Accordingly, there can be no assurance that the Company's results of operations
will not be adversely affected by difficulties or delays in the Company's or
third parties' Year 2000 readiness efforts. See Risks below for a discussion of
factors that may cause such forward-looking statements to differ from actual
results.
The Company has implemented a company-wide program to renovate, test and
document the readiness ("Year 2000 readiness") of its electronic systems,
programs and processes ("Computer Systems"), and facilities to properly
recognize dates to and through the year 2000 (the "Year 2000 Project"). While
the Company is in various stages of modification and testing of individual Year
2000 Project components, the Year 2000 Project is proceeding generally on
schedule.
The Company has assigned its Senior Vice President of Information Systems to
oversee the Year 2000 Project, has set up a Year 2000 Project Office, and has
charged a senior management team representing all significant operational areas
of the Company to act as a Steering Committee. The Company has dedicated a
substantial amount of management and staff time on the Year 2000 Project. The
Company has, in conjunction with Washington Mutual, engaged IBM Global Services
to provide technical and management resources where necessary and has engaged
Deloitte Consulting Group LLC to assist in documenting certain aspects of the
Year 2000 Project. Monthly progress reports are made to the Company's Board of
Directors, and Washington Mutual's Board of Directors' Audit Committee reviews
Year 2000 Project progress on a quarterly basis.
(a) Project. The Company has divided its Year 2000 Project into the following
general phases, consistent with guidance issued by the Federal Financial
Institutions Examinations Council (the "FFIEC"): (i) inventory and assessment;
(ii) renovation, which includes repair or replacement; (iii) validation, which
includes testing of Computer Systems and the Company's connections with other
computer systems; (iv) due diligence on third party service providers; and (v)
development of contingency plans. The Year 2000 Project is divided into four
categories: mainframe systems, non-mainframe systems, third-party service
providers, and facilities.
<PAGE>
Management's Analysis of the Results of Operations
for the Six Months Ended June 30, 1999
(Continued)
The inventory and assessment phase is substantially complete, and each component
that has been identified has been assigned a priority rating, corresponding to
its significance. The rating has allowed the Company to direct its attention to
those Computer Systems, third party service providers and facilities that it
deems more critical to its ongoing business and the maintenance of good customer
relationships.
The Company has substantially completed the process of repairing or replacing
and testing the most significant components of its Computer Systems and
facilities. The Company has also adopted business contingency plans for the
Computer Systems and facilities that it has determined to be most critical.

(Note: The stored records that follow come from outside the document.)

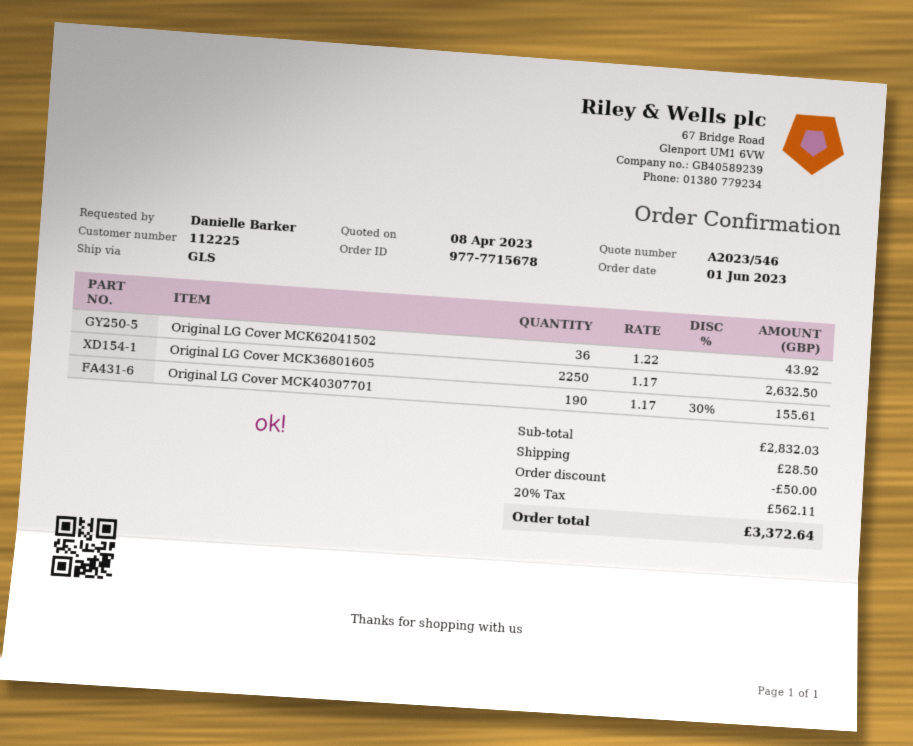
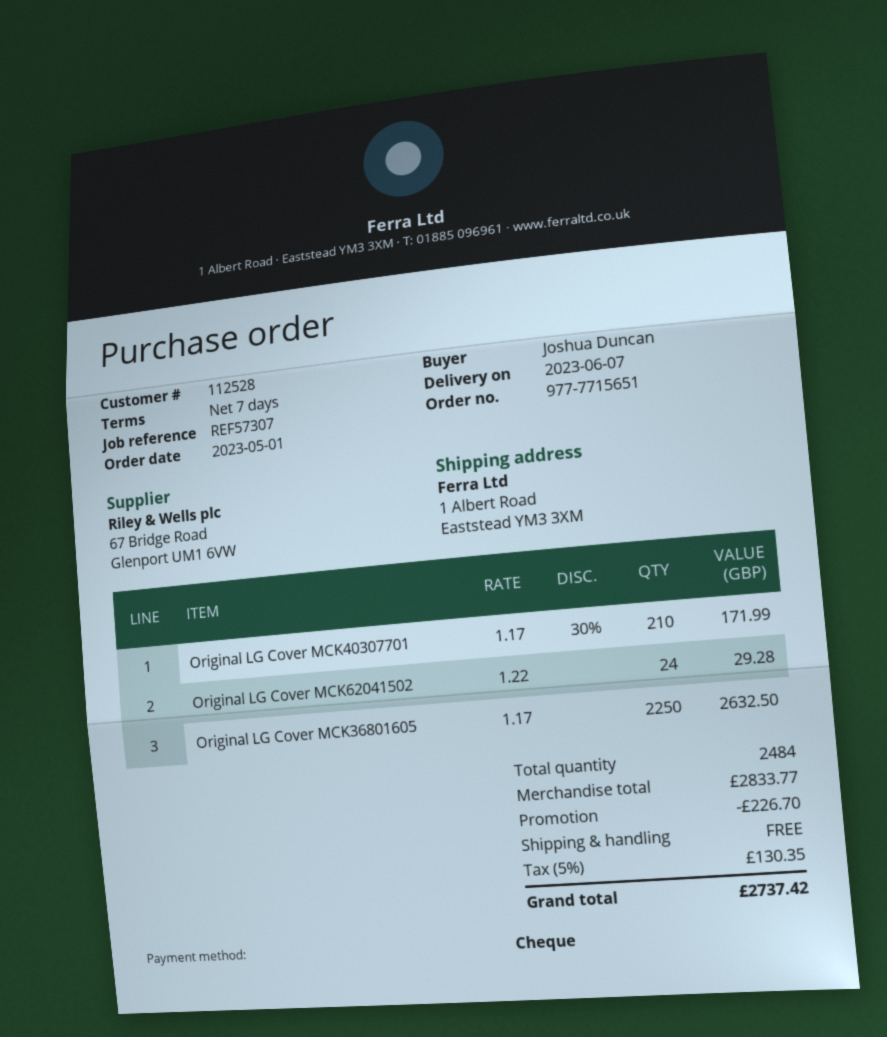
order number: 977-7715678 -> 977-7715651
order date: 2023-06-01 -> 2023-05-01
customer number: 112225 -> 112528
ordered by: Danielle Barker -> Joshua Duncan
Original LG Cover MCK62041502: 36 x 1.22 = 43.92 -> 24 x 1.22 = 29.28
Original LG Cover MCK40307701: 190 x 1.17 - 30% = 155.61 -> 210 x 1.17 - 30% = 171.99
subtotal: 2832.03 -> 2833.77
discount: 50.00 -> 226.70
shipping: 28.50 -> 0.00
tax: 20% = 562.11 -> 5% = 130.35
total: 3372.64 -> 2737.42

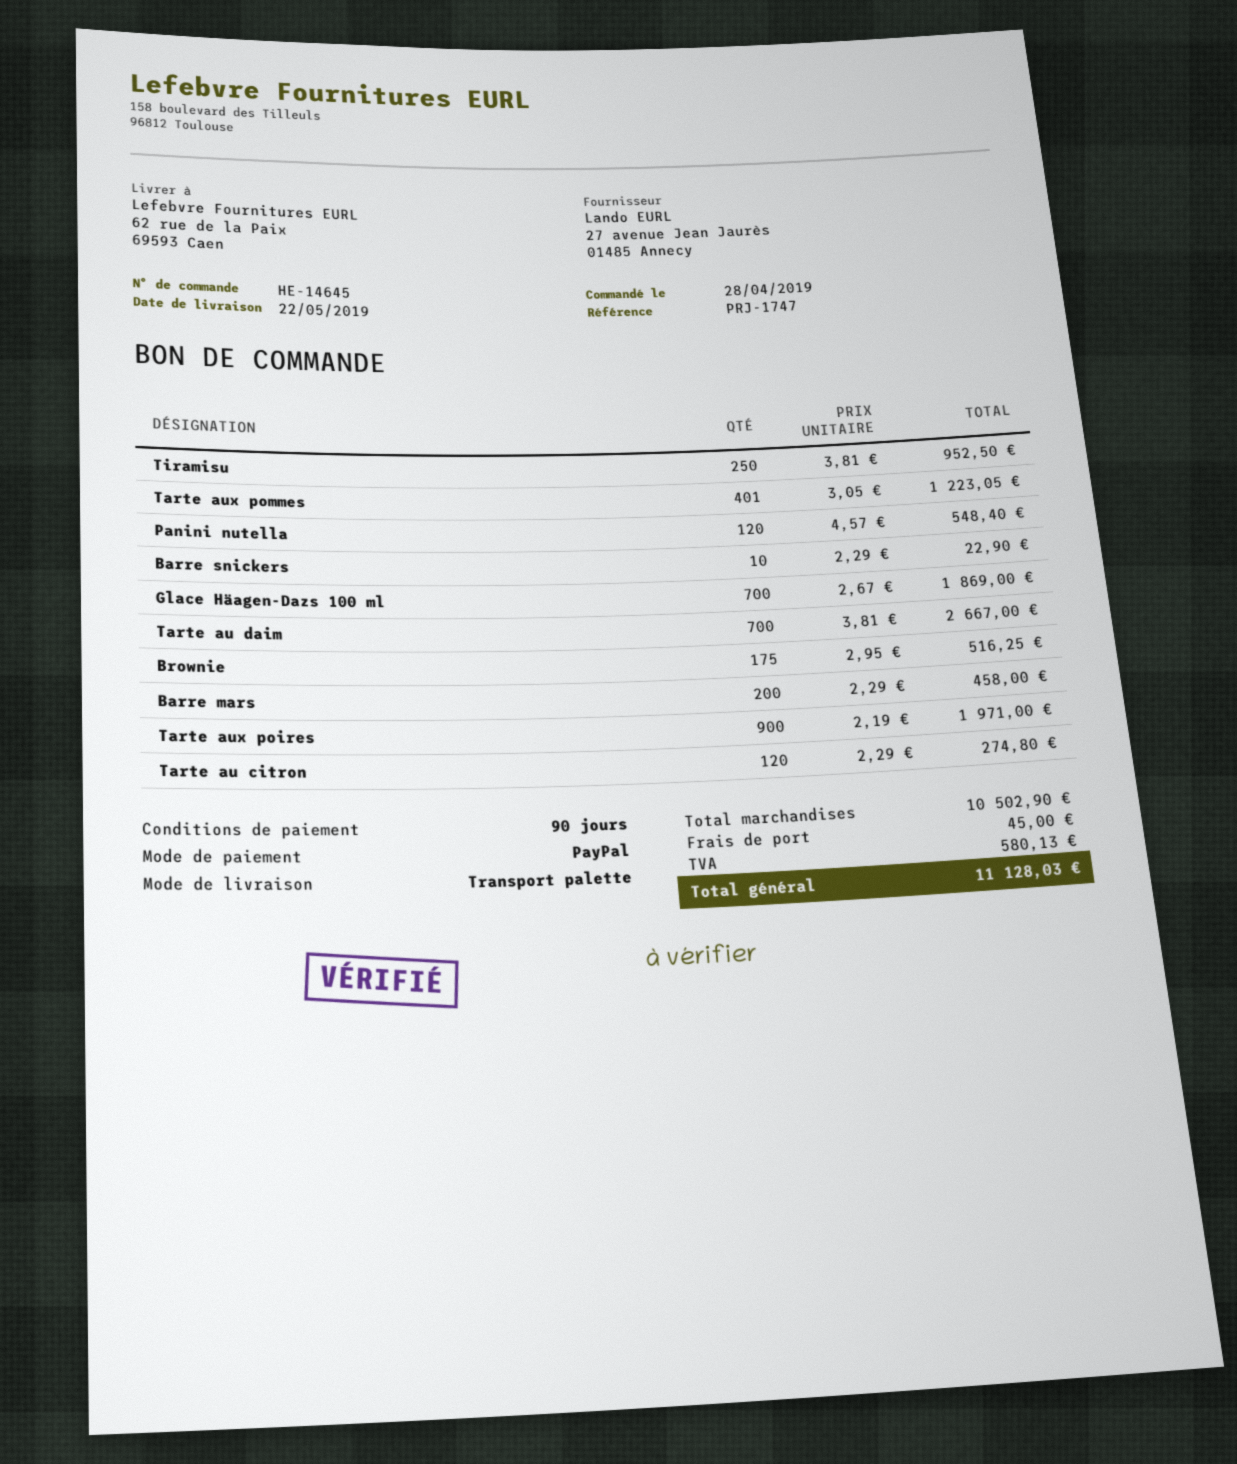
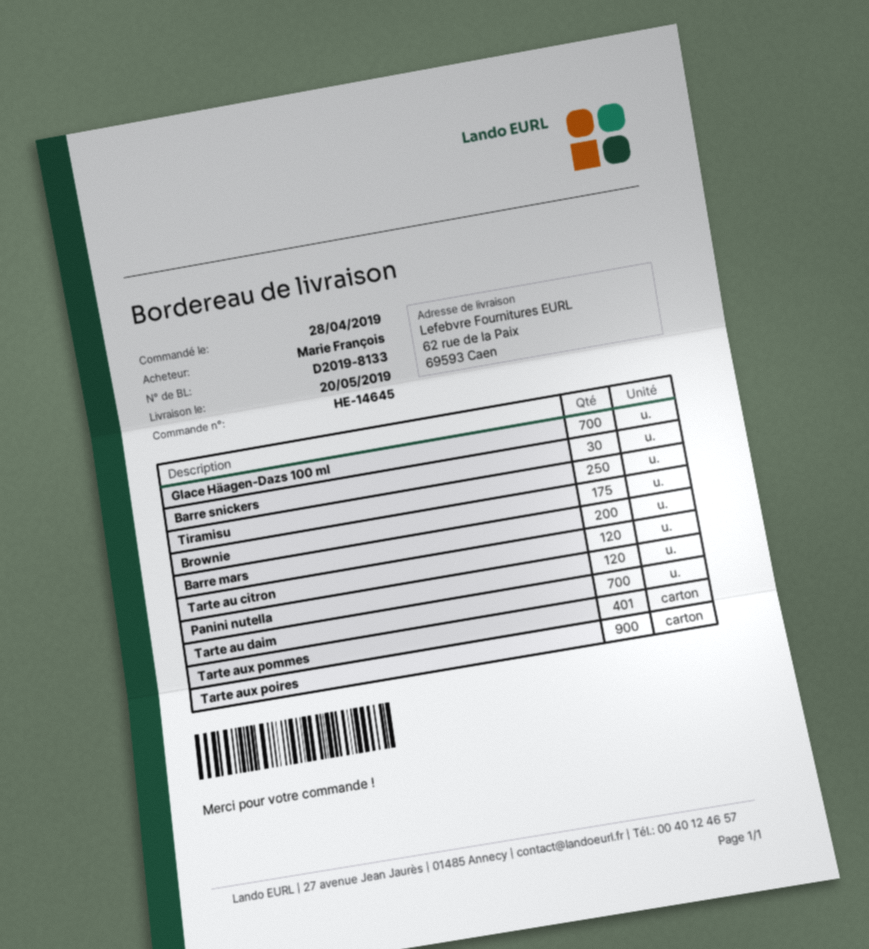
delivery date: 2019-05-22 -> 2019-05-20
Barre snickers: 10 -> 30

These plans conform to recently issued guidance from the FFIEC on business
contingency planning for Year 2000 readiness. Contingency plans include, among
other actions, manual workarounds and extra staffing.

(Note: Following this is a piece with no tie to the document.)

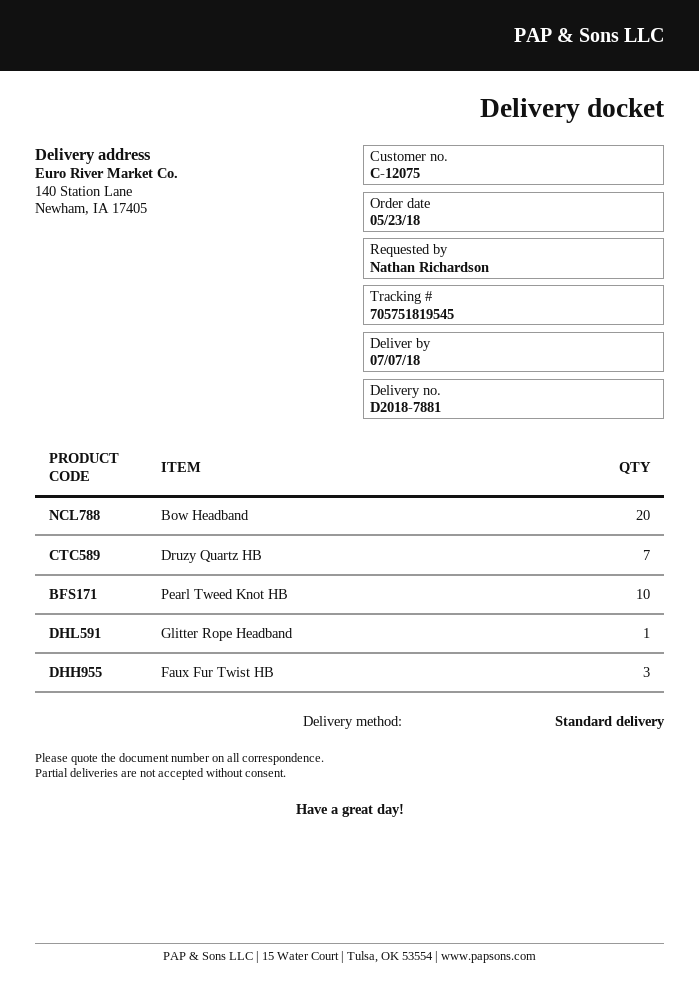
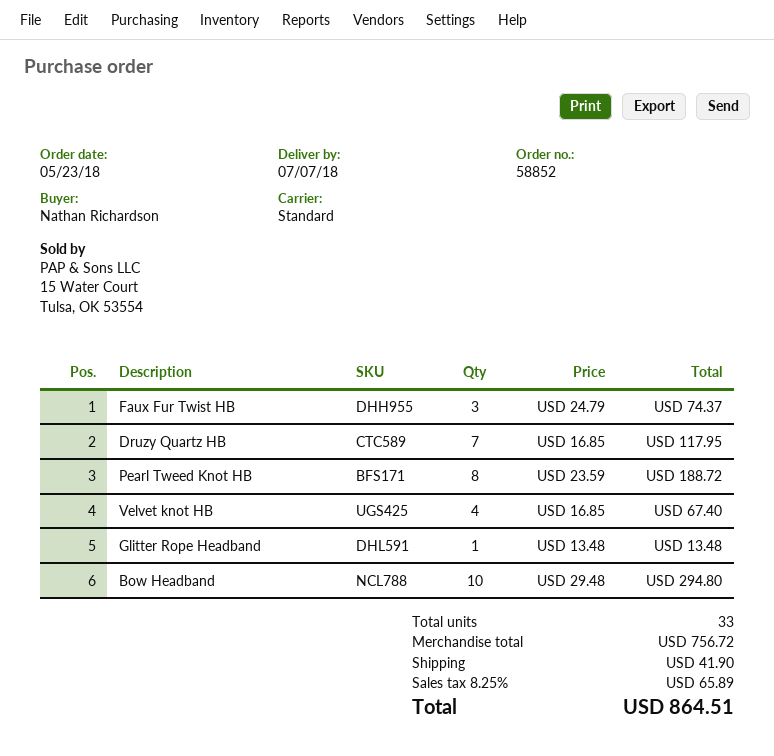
Bow Headband: 20 -> 10
Pearl Tweed Knot HB: 10 -> 8
Velvet knot HB: none -> 4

The Company continues to assess its risk from other environmental factors over
which it has little control, such as electrical power supply, and voice and data
transmission. Because of the nature of the factors, however, the Company is not
actively engaged in any repair, replacement or testing efforts for these
services.
(b) Costs. While the Company does not believe that the process of making its
Computer Systems Year 2000 ready will result in material cost, it is expected
that a substantial amount of management and staff time will be required on the
Year 2000 Project.
(c) Risks. Based on its current assessments and its remediation plans, which are
based in part on certain representations of third party service providers, the
Company does not expect that it will experience a significant disruption of its
operations as a result of the change to the new millenium. Although the Company
has no reason to conclude that a failure will occur, the most reasonably likely
worst-case Year 2000 scenario would entail a disruption or failure of the
Company's power supply or voice and data transmission suppliers, a Computer
System, a third-party servicer, or a facility. If such a failure were to occur,
the Company would implement its contingency plan. While it is impossible to
quantify the impact of such a scenario, the most reasonably likely worst-case
scenario would entail a diminishment of service levels, some customer
inconvenience and additional costs from the contingency plan implementation,
which are not currently estimable. While the Company has contingency plans to
address a temporary disruption in these services, there can be no assurance that
any disruption or failure will be only temporary, that the Company's contingency
plans will function as anticipated, or that the results of operations of the
Company will not be adversely affected in the event of a prolonged disruption or
failure.
There can be no assurance that the FFIEC or other federal regulators will not
issue new regulatory requirements that require additional work by the Company
and, if issued, that new regulatory requirements will not increase the cost or
delay the completion of the Company's Year 2000 Project.
<PAGE>
PART II. OTHER INFORMATION
Item 5. Other Information
The calculation of the Company's ratio of earnings to fixed charges as of the
dates indicated is shown below:
For the Six Months
Ended June 30,
(Dollars in thousands) 1999 1998
-------------- ----------------
Income before income taxes $ 53,082 $ 43,978
-------------- ----------------
Fixed charges:
Interest and debt expense on
all indebtedness 69,598 65,853
Appropriate portion of
rentals (33%) 1,893 1,303
-------------- ----------------
Total fixed charges 71,491 67,156
-------------- ----------------
Earnings available for
fixed charges $ 124,573 $ 111,134
============== ================
Ratio of earnings
to fixed charges 1.74 1.65
============== ================
<PAGE>
Item 6. Exhibits and Reports on Form 8-K
(a) Exhibits
(3) (a) Certificate of Incorporation of Aristar, Inc. as presently
in effect. (1)
(b) By Laws of Aristar, Inc. as presently in effect. (1)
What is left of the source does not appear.